(Collected data entries)

• • •

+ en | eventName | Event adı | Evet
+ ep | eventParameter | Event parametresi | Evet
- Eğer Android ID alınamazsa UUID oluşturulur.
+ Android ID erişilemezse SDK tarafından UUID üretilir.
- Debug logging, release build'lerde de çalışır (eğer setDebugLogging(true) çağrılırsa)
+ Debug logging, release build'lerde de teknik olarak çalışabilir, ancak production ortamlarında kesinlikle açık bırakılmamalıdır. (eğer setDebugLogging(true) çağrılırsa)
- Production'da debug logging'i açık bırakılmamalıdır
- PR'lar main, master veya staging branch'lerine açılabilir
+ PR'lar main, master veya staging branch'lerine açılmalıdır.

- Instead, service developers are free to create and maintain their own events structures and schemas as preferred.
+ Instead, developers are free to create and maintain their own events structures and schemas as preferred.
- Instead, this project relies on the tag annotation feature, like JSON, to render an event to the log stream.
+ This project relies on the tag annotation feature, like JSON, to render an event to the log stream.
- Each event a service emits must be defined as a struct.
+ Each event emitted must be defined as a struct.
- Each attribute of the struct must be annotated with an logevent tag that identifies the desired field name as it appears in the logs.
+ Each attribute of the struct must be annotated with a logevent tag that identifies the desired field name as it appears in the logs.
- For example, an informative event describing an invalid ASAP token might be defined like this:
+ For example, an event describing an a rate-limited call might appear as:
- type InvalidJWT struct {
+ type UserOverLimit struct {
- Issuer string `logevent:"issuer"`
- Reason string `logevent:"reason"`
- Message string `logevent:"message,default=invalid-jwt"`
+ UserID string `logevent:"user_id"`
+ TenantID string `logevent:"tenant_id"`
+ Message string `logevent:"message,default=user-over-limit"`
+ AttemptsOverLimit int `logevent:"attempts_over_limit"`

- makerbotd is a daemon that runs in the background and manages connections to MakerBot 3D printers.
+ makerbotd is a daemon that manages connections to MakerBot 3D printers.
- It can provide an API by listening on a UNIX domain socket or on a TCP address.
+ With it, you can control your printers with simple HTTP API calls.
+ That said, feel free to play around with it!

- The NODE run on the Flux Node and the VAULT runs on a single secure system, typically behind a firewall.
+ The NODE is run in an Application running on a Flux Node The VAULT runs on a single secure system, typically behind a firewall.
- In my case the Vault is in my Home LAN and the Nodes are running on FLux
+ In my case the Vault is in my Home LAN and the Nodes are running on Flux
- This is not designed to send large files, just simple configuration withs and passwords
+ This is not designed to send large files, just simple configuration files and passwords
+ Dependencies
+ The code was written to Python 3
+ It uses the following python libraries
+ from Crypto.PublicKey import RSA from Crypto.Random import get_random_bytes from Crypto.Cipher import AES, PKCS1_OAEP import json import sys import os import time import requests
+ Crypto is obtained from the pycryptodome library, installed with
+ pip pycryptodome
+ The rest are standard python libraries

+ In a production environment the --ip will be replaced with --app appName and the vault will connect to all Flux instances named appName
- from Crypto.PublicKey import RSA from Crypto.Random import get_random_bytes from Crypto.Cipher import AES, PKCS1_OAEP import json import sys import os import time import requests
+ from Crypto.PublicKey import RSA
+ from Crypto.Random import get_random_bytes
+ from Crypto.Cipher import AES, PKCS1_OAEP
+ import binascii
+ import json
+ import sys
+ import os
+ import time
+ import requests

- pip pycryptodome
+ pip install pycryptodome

• • •

Exercise instructions - Return, please, the lines of the data from the first through the line containing "- Instead, this", both kept, exactly as they stand and nothing more.

Problem solution -
+ en | eventName | Event adı | Evet
+ ep | eventParameter | Event parametresi | Evet
- Eğer Android ID alınamazsa UUID oluşturulur.
+ Android ID erişilemezse SDK tarafından UUID üretilir.
- Debug logging, release build'lerde de çalışır (eğer setDebugLogging(true) çağrılırsa)
+ Debug logging, release build'lerde de teknik olarak çalışabilir, ancak production ortamlarında kesinlikle açık bırakılmamalıdır. (eğer setDebugLogging(true) çağrılırsa)
- Production'da debug logging'i açık bırakılmamalıdır
- PR'lar main, master veya staging branch'lerine açılabilir
+ PR'lar main, master veya staging branch'lerine açılmalıdır.

- Instead, service developers are free to create and maintain their own events structures and schemas as preferred.
+ Instead, developers are free to create and maintain their own events structures and schemas as preferred.
- Instead, this project relies on the tag annotation feature, like JSON, to render an event to the log stream.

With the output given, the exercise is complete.